● Problem requirements: Report every line of the data that includes "Stem".

Before and after images:
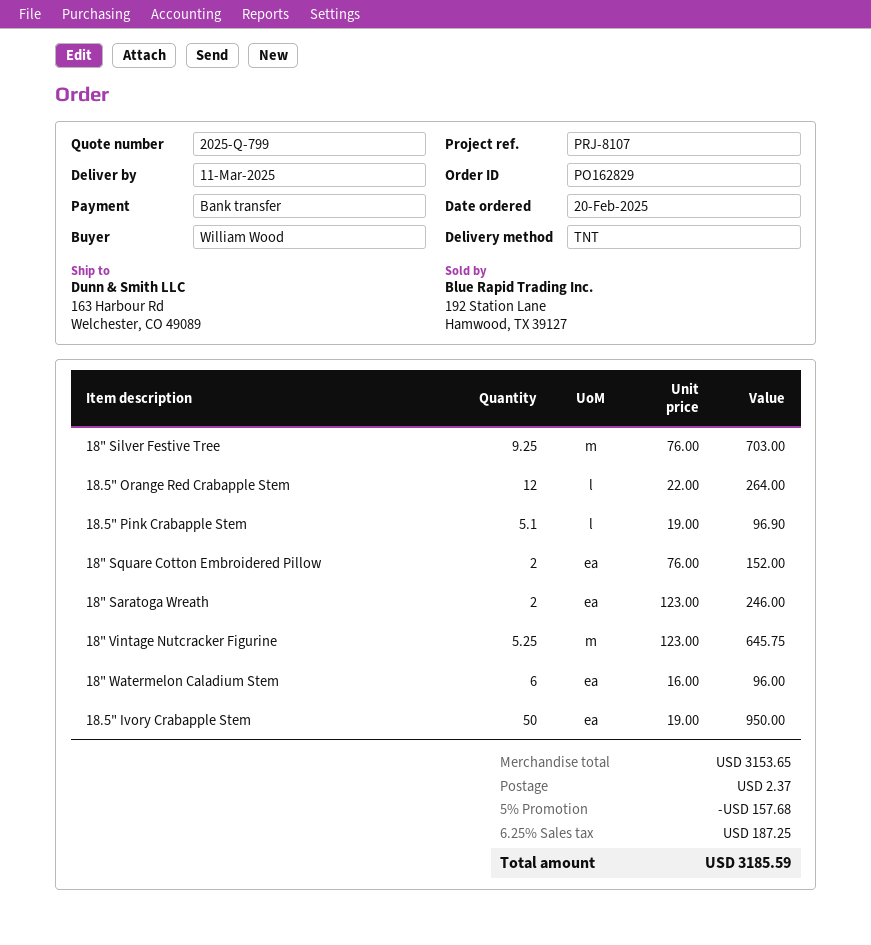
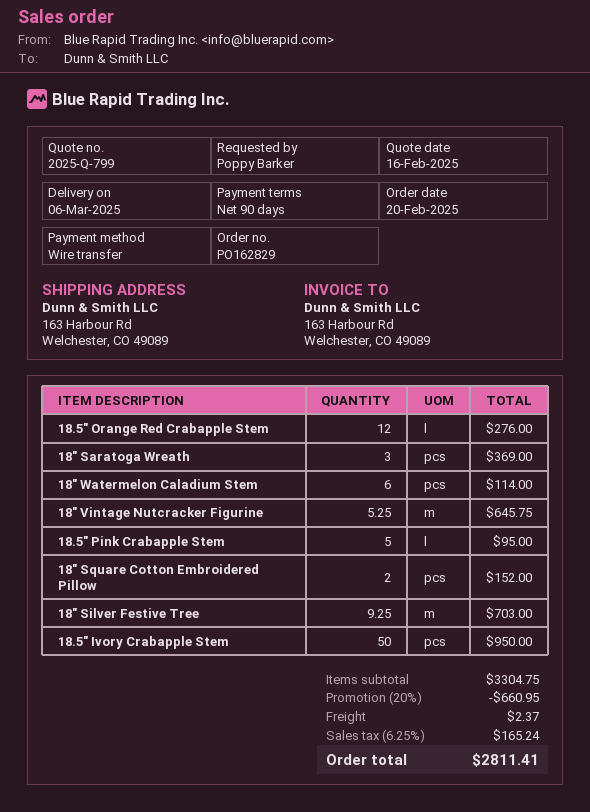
delivery date: 2025-03-11 -> 2025-03-06
ordered by: William Wood -> Poppy Barker
18.5" Orange Red Crabapple Stem: 12 for 264.00 -> 12 for 276.00
18.5" Pink Crabapple Stem: 5.1 for 96.90 -> 5 for 95.00
18" Saratoga Wreath: 2 for 246.00 -> 3 for 369.00
18" Watermelon Caladium Stem: 6 for 96.00 -> 6 for 114.00
subtotal: 3153.65 -> 3304.75
discount: 5% = 157.68 -> 20% = 660.95
tax: 6.25% = 187.25 -> 6.25% = 165.24
total: 3185.59 -> 2811.41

● Exercise result:
18.5" Orange Red Crabapple Stem: 12 for 264.00 -> 12 for 276.00
18.5" Pink Crabapple Stem: 5.1 for 96.90 -> 5 for 95.00
18" Watermelon Caladium Stem: 6 for 96.00 -> 6 for 114.00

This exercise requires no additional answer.